È quello che parte dal pianoro di Pollara bassa, dove si trova l’abitato dell’omonima frazione di Malfa, a circa 150 metri sul livello del mare e, dopo avere fiancheggiato la famosa casa rosa in cui il portalettere rappresentato da Troisi incontra Pablo Neruda impersonato da Philippe Noiret, conduce, attraverso una mulattiera di terra battuta e scalini di lava, fino alla falesia di Filo di Branda, prosegue fino al Pizzo del Corvo, a 450 metri sul mare e si arresta infine sugli strapiombi super panoramici della Praiola, dove nidifica il Falco della Regina.

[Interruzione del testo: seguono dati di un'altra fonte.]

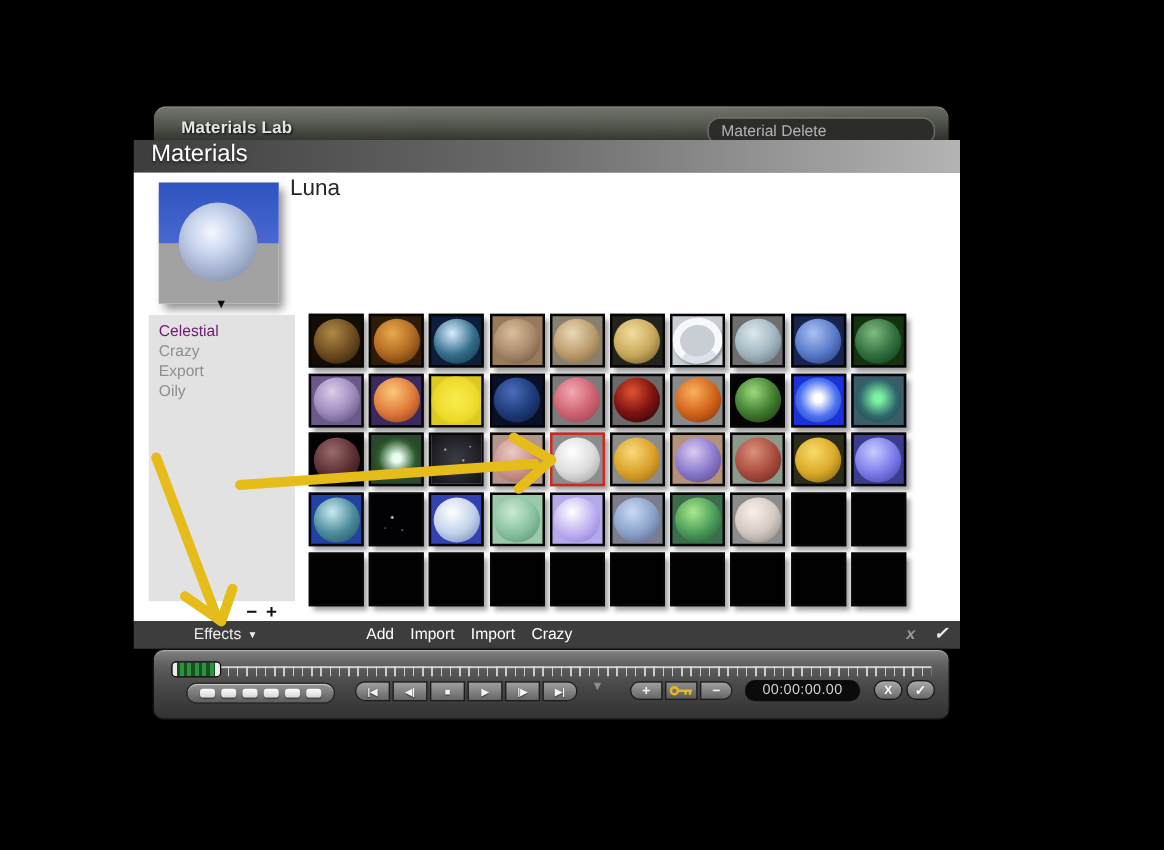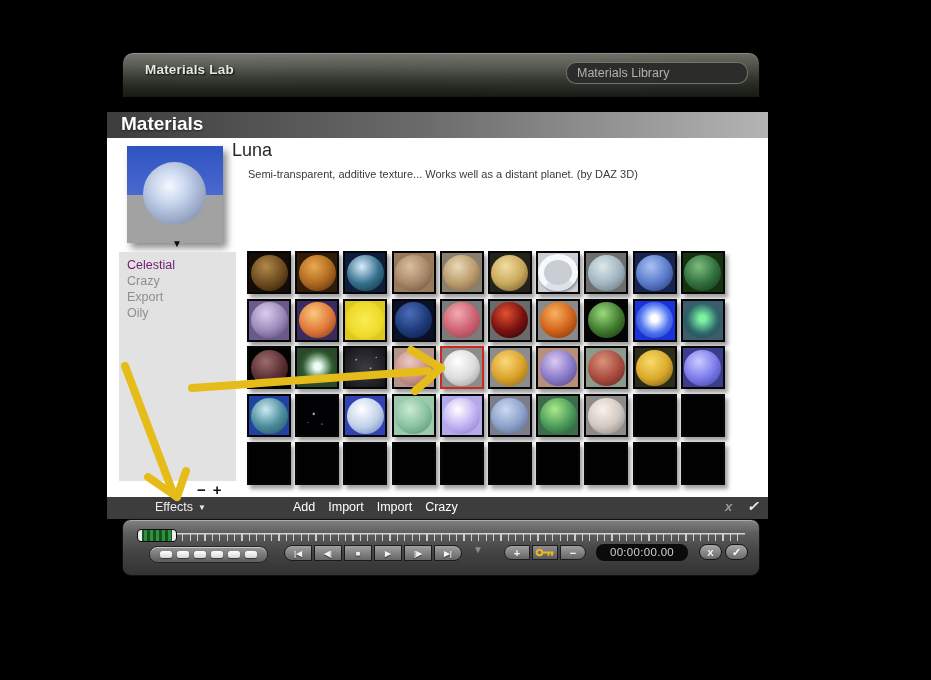"Materials Lab" .titlebar { top: 52px -> 84px }
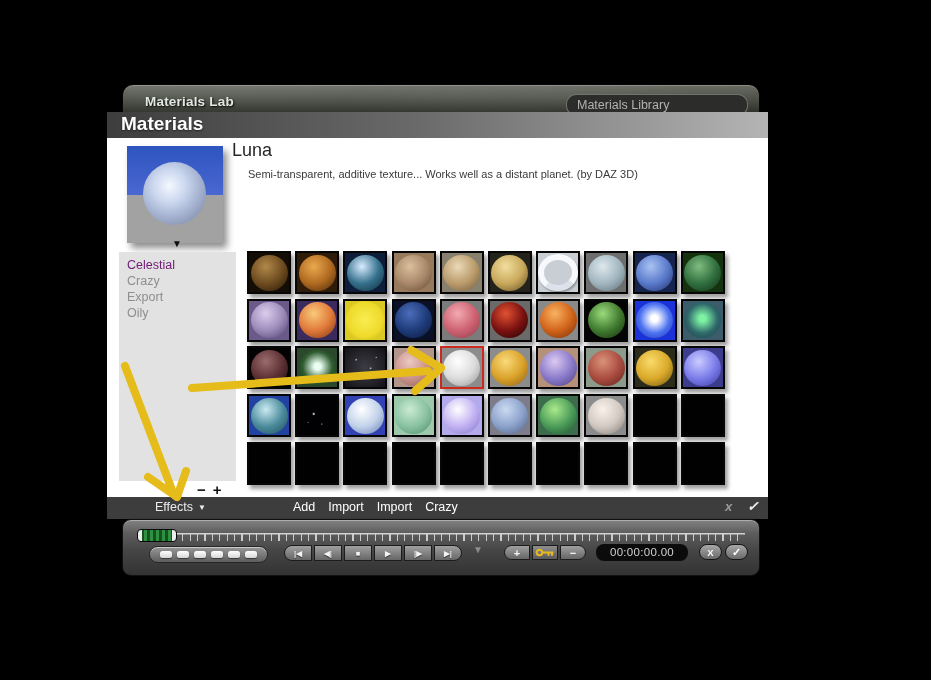"Materials Library" div.abs { text: Materials Library -> Material Delete }
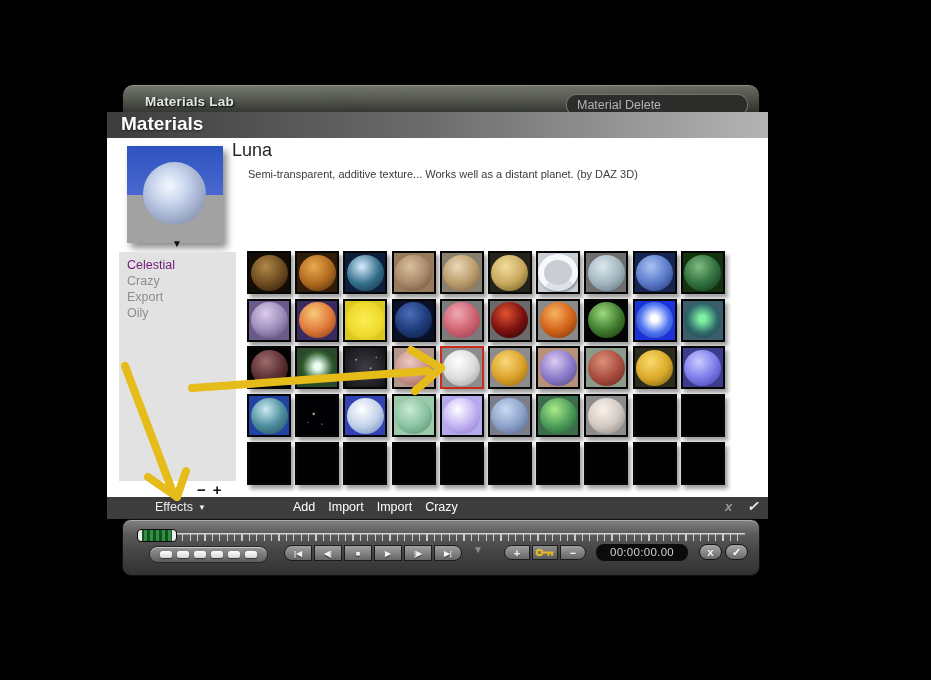"Materials" .header-label { font-weight: bold -> normal }
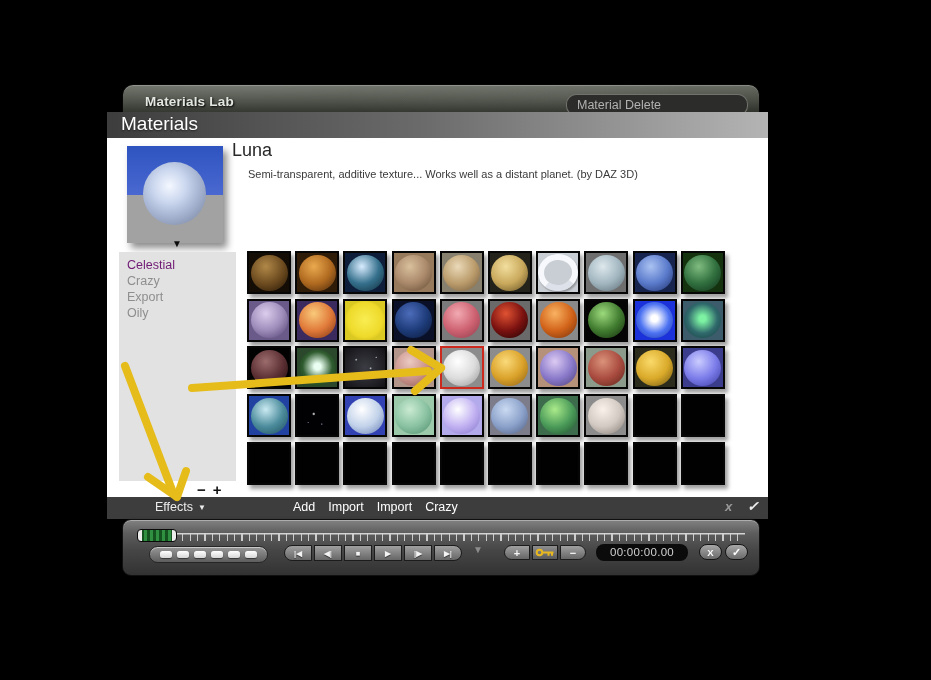"Semi-transparent, additive texture..." div.abs { html: <div>Semi-transparent, additive texture... Works well as a distant planet. (by DAZ 3D)</div> -> none }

Proprio su questo affascinante e non facile tracciato che, senza raggiungere le cime, incide i versanti delle due montagne collegando Pollara col borgo di Leni, il progetto del comune di Malfa ha previsto l’installazione di una stazione fissa per l’osservazione di questi rapaci, di cui attualmente si contano circa 20 coppie. “La parte del camminamento inclusa nel territorio di Malfa è quella più lunga, 3 chilometri e mezzo e verrà interamente ripulita, messa in sicurezza e dotata di un capanno di legno da cui sarà possibile anche fotografare i falchi e diverse altre specie di uccelli”, spiega Arturo Ciampi, uno dei due progettisti dell’ufficio tecnico. Spesa prevista per l’intervento, 1 milione e 138 mila euro. L’amministrazione di Malfa ha già trasmesso all’assessorato regionale Territorio e Ambiente anche l’istanza di finanziamento. “Entro la scadenza fissata per l’11 aprile, a meno di nuove proroghe legate all’emergenza sanitaria in corso, invieremo anche la richiesta della Valutazione di incidenza ambientale”, informano al Comune di Malfa.
Salina offre una sentieristica composta da 11 tracciati, di diversa difficoltà. Oltre a quello da riqualificare si contano altri due sentieri lungo i costoni dei monti gemelli. A questi si aggiungono i sei che portano sulla cima del Monte Fossa delle Felci e le due mulattiere che salgono sulla sommità del Monte dei Porri. La via più lunga e battuta verso il “tetto” delle Eolie è la “rotabile” della Forestale, strada chiamata così per la sua larghezza che consente ai soli addetti al parco di percorrerla con i fuoristrada: dall’attacco del sentiero, appena dietro il santuario della Madonna del Terzito, il più antico edificio sacro di Salina nel borgo di Valdichiesa, ci vogliono 8 chilometri e due ore e mezza di cammino. Sforzo ripagato dall’atmosfera incantata dell’enorme catino, largo 600 metri e profondo un centinaio, circondato da alberi secolari e solcato da viottoli che conducono a una distesa di grandi felci al centro del cratere e a un castagneto appena a fianco.